Molteplici sono le criticità che ostacolano la realizzazione di una politica di rilancio dell’impiego
delle biomasse legnose. Per la Regione possono essere identificate in: la frammentazione della
proprietà, l’accessibilità stradale, l’acclività, la diffusione capillare della rete del metano, la
molteplicità dei soggetti istituzionali e la complessità degli iter autorizzativi.

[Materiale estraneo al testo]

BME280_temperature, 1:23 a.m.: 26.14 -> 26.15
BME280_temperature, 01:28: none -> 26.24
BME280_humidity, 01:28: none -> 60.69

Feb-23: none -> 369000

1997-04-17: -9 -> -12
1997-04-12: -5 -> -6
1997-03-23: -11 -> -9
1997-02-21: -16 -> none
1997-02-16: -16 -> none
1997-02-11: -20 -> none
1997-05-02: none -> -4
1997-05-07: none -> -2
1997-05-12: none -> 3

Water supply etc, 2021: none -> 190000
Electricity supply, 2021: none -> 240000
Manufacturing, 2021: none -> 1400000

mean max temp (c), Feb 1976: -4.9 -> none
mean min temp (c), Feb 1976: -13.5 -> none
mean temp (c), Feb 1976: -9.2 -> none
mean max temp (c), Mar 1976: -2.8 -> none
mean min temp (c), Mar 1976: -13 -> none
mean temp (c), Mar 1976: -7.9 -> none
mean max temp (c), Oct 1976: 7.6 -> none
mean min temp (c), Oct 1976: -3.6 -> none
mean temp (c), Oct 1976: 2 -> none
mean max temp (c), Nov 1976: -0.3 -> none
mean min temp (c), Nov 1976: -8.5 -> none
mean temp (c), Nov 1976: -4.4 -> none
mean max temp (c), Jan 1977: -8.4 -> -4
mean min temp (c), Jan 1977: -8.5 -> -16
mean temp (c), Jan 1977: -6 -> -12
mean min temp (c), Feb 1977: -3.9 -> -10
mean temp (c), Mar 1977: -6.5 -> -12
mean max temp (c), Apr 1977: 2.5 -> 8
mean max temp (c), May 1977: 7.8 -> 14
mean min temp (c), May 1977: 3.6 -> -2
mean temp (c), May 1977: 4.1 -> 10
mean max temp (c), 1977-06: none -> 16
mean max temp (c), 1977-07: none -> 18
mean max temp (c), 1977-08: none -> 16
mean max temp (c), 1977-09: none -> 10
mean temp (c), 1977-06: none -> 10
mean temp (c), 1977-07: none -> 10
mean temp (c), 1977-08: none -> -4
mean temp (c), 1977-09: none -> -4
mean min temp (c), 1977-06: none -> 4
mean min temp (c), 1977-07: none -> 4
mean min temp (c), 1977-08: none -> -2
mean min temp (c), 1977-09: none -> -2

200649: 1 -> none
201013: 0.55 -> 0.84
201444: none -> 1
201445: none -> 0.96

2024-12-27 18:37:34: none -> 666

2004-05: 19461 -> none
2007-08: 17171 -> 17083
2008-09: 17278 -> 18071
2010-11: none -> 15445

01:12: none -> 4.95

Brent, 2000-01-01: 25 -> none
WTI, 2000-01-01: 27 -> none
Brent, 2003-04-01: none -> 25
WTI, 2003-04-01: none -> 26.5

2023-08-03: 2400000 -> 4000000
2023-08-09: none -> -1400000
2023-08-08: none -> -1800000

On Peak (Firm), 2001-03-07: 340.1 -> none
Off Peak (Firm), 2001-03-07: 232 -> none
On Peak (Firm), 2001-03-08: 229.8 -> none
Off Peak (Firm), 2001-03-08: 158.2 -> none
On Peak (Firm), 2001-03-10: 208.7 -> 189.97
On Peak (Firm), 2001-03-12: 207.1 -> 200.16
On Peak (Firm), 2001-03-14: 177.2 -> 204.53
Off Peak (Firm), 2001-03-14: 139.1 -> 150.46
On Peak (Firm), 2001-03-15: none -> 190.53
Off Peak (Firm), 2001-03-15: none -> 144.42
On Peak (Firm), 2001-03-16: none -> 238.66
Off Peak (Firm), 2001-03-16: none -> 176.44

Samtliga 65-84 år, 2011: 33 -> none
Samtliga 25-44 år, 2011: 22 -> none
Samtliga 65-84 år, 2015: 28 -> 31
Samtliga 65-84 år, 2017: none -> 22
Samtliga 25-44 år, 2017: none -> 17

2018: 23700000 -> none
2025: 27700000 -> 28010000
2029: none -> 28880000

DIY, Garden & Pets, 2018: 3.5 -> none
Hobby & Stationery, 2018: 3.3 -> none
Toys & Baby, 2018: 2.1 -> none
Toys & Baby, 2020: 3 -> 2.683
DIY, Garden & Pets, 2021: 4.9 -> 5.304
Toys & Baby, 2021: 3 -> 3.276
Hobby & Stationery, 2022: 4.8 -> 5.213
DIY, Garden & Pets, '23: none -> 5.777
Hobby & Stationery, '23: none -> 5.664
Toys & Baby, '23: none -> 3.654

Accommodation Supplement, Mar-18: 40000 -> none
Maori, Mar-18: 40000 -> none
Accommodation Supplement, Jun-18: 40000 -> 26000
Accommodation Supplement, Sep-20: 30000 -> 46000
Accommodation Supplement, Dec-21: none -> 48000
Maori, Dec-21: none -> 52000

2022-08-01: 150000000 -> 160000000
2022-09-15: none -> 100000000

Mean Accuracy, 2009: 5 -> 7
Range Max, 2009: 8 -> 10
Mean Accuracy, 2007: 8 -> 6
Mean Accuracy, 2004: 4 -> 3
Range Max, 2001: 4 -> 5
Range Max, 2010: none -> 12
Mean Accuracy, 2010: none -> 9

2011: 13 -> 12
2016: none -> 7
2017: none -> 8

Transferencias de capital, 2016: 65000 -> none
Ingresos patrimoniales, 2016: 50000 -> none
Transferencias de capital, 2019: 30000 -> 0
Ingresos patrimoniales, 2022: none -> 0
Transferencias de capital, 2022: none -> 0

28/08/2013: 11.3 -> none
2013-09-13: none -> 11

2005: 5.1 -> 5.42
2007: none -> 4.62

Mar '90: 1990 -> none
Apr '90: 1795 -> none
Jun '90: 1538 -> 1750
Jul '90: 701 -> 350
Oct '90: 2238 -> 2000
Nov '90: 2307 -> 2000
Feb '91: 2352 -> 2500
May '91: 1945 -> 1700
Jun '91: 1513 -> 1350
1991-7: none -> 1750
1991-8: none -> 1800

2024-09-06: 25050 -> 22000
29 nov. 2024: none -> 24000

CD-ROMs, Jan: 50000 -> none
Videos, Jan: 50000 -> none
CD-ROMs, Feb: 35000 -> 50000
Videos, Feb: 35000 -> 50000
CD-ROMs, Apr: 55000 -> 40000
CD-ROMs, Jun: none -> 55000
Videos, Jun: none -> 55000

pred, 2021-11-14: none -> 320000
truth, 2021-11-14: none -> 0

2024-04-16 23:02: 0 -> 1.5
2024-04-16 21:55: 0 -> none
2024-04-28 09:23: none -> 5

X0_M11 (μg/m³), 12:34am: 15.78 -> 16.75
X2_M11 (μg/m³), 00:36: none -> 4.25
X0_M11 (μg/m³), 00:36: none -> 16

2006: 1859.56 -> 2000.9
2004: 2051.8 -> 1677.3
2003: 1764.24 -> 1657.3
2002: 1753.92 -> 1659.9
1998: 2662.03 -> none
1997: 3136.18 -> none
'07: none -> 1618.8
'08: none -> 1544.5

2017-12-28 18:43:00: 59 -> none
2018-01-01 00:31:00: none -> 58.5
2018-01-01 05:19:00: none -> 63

La diffusione ormai capillare della rete distributiva del metano impone di valutare sul lato domanda
energetica di calore solo le necessità degli edifici pubblici o collettivi dato che è difficile ipotizzare
la disponibilità dei privati a realizzare allacciamenti a una rete di teleriscaldamento quando preesiste
una rete del metano.
La scelta della taglia di impianto o di una tra le diverse tecnologie di produzione di energia termica
od elettrica deve essere compatibile, in primis, con la disponibilità reale di biomassa e con le utenze
energetiche.
Essendo l’obiettivo quello di attivare un circuito virtuoso, di utilizzo “produttivo” del bosco, gli
impianti devono necessariamente vivere delle risorse forestali locali e non costituire attrazione per
ulteriori importazioni.
Le caratteristiche dei boschi liguri fanno sì che il quantitativo massimo di biomassa secca
disponibile non superi le 30.000 t/a, fattore che restringe la tipologia di impianto utilizzabile a due:
impianti per la produzione di energia elettrica che potrebbero orientativamente essere compresi tra 1
e 4 MWe e impianti per la produzione di calore”.
Dunque non sono sola nel porre problemi e condizioni!